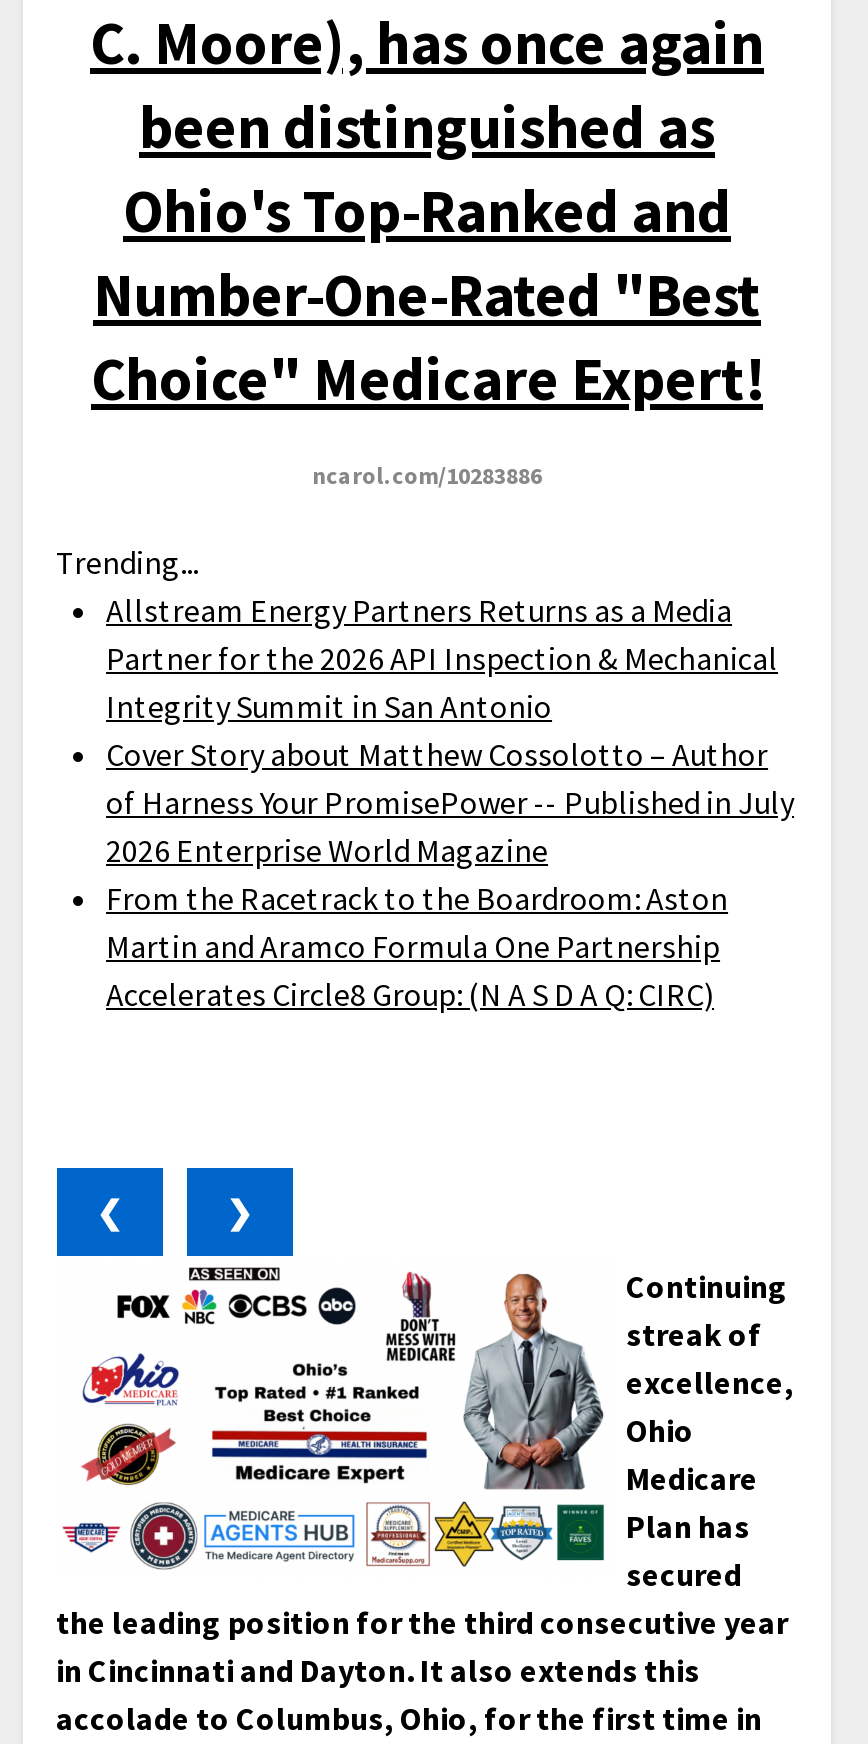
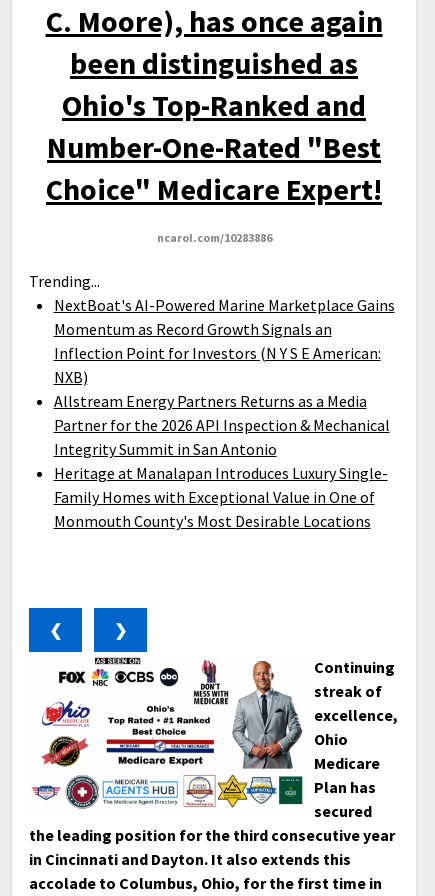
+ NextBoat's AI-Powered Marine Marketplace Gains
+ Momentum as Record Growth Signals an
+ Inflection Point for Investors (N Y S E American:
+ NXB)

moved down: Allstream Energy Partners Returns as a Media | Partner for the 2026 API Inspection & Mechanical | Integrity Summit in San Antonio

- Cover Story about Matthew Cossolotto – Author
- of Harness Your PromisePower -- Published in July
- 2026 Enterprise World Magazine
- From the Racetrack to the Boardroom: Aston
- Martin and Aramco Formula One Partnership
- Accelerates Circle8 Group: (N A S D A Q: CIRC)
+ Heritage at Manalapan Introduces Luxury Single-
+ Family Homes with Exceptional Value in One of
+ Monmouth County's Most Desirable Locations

### WHAT IS BEING ASKED
Apart from the pictures, repeat every entry exactly.

### OUTPUT FOR THIS EXERCISE
+ NextBoat's AI-Powered Marine Marketplace Gains
+ Momentum as Record Growth Signals an
+ Inflection Point for Investors (N Y S E American:
+ NXB)

moved down: Allstream Energy Partners Returns as a Media | Partner for the 2026 API Inspection & Mechanical | Integrity Summit in San Antonio

- Cover Story about Matthew Cossolotto – Author
- of Harness Your PromisePower -- Published in July
- 2026 Enterprise World Magazine
- From the Racetrack to the Boardroom: Aston
- Martin and Aramco Formula One Partnership
- Accelerates Circle8 Group: (N A S D A Q: CIRC)
+ Heritage at Manalapan Introduces Luxury Single-
+ Family Homes with Exceptional Value in One of
+ Monmouth County's Most Desirable Locations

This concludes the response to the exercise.